Uno de los primeros disecadores privados que ejercieron en Madrid, de entre los que tenemos noticia, es Luis Enequin, que vivía en el número 7 de la calle de Jacometrezo y que a mediados del año 1777 publicó un anuncio en la Gaceta de Madrid. Cabe la posibilidad de que Enequin fuera compañero en la Real Academia de San Fernando del disecador del Real Gabinete de Historia Natural Juan Bautista Bru de Ramón (1740-1799), sucesor de Francisco de Eguía y Arrese (1754-1777) como preparador de la colección real. Un segundo anuncio temprano lo hallamos en el Diario de Madrid del 25 de julio de 1797: "Se
halla en esta Corte un mozo de nación francés, llamado Pascual, (...); diseca con la misma perfección toda clase de pájaros, y tiene
el secreto de conservarlos sin que se apolillen: las personas que deseen
ver sus obras o emplearle en estos trabajos, los que hará con toda
equidad, acudirán a la calle Sta. Maria del Arco, frente al Cuartel de
Walones, número
15". Aquel mozo francés, no era otro que Pascual Moineau, que pronto progresaría en la Corte e ingresaría como disecador en el Gabinete Real.

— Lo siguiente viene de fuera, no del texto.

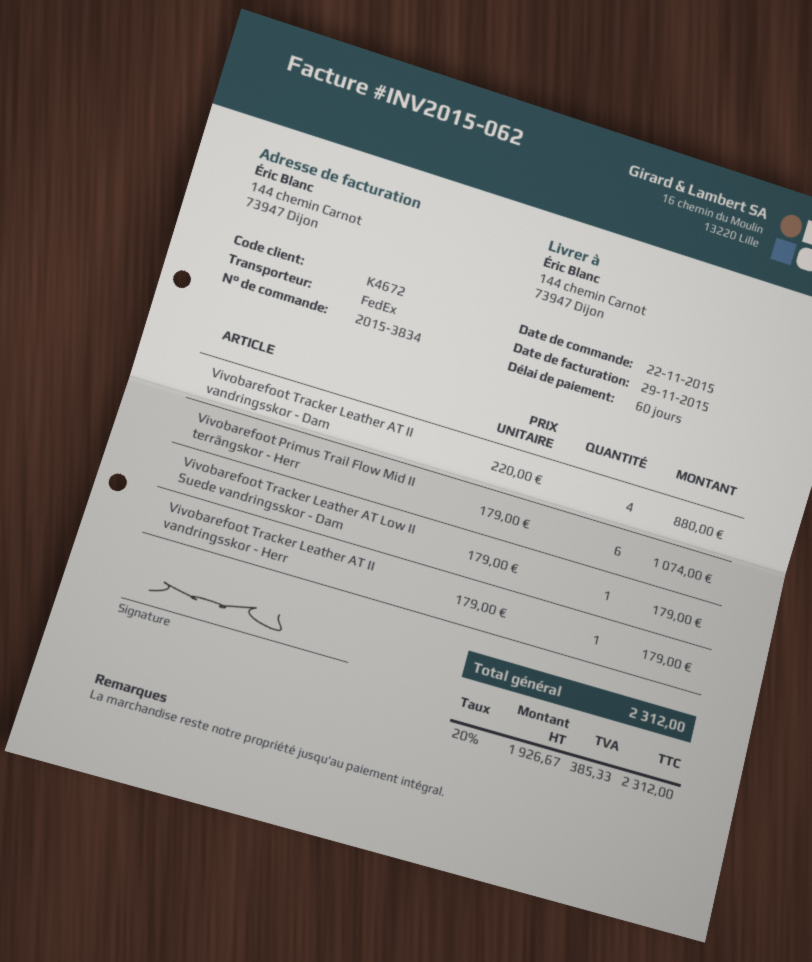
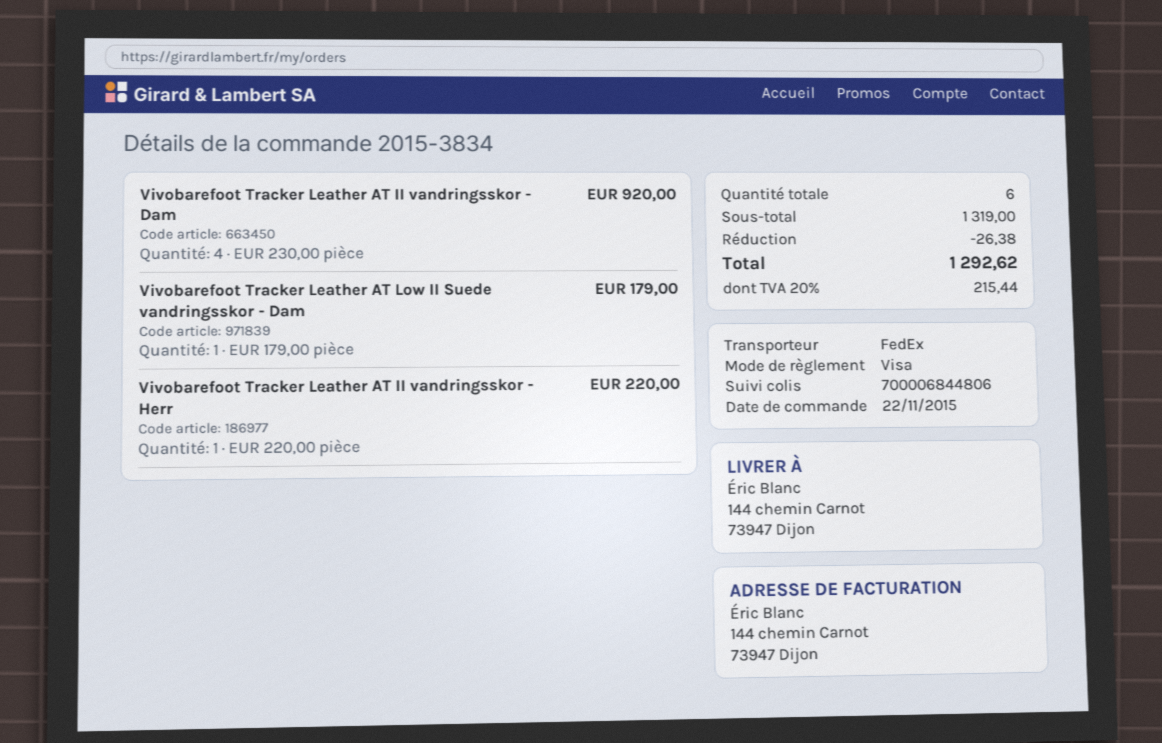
Vivobarefoot Tracker Leather AT II vandringsskor - Dam: 4 x 220.00 = 880.00 -> 4 x 230.00 = 920.00
Vivobarefoot Primus Trail Flow Mid II terrängskor - Herr: 6 x 179.00 = 1074.00 -> none
Vivobarefoot Tracker Leather AT II vandringsskor - Herr: 1 x 179.00 = 179.00 -> 1 x 220.00 = 220.00
discount: none -> 26.38
tax: 20% = 385.33 -> 20% = 215.44
total: 2312.00 -> 1292.62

Los taxidermistas empleados como disecadores en el Real Gabinete y en el Museo Nacional de Ciencias Naturales de Madrid aparecen excelentemente documentados en los exhaustivos trabajos de los historiadores del Museo Agustín Jesús Barreiro, María de los Ángeles Calatayud Arinero y Santiago Aragón Albillos. Además de los citados Francisco de Eguía y Juan Bautista Bru, cabe mencionar a Mariano Bru de Ramón, que asistía a su hermano, a Francisco Javier Molina, a Juan Palafox Rovira, a Juan Enrique Talacker, estos tres además de disecadores, recolectores; y ya en el siglo XIX al ya mencionado Pascal Moineau, a Salvador Duchen Poyo (con domicilio en la calle de León, 22), a Juan José Duchen (calle de San Mateo, 11), a Juan Ramon Dut (calle de las Fuentes, 4), a Manuel Sánchez Pozuelo, a Jacinto Castro Duque (calle de la Magdalena, 36), a Roque Hernando Gabilondo (calle de Alcalá, 11), a Enrique Cortina Poveda (calle de Campoamor, 4) y a Maximino Sanz de Diego (calle de San Bernardo, 94, 1º). Este último compatibilizó su puesto de trabajo en el Museo a finales del XIX y principios del siglo XX, con su ocupación privada como "comerciante en objetos y libros de Historia Natural, y en utensilios para la recolección, preparación, y conservación de las colecciones", según recoge el Boletín de Historia Natural (1905).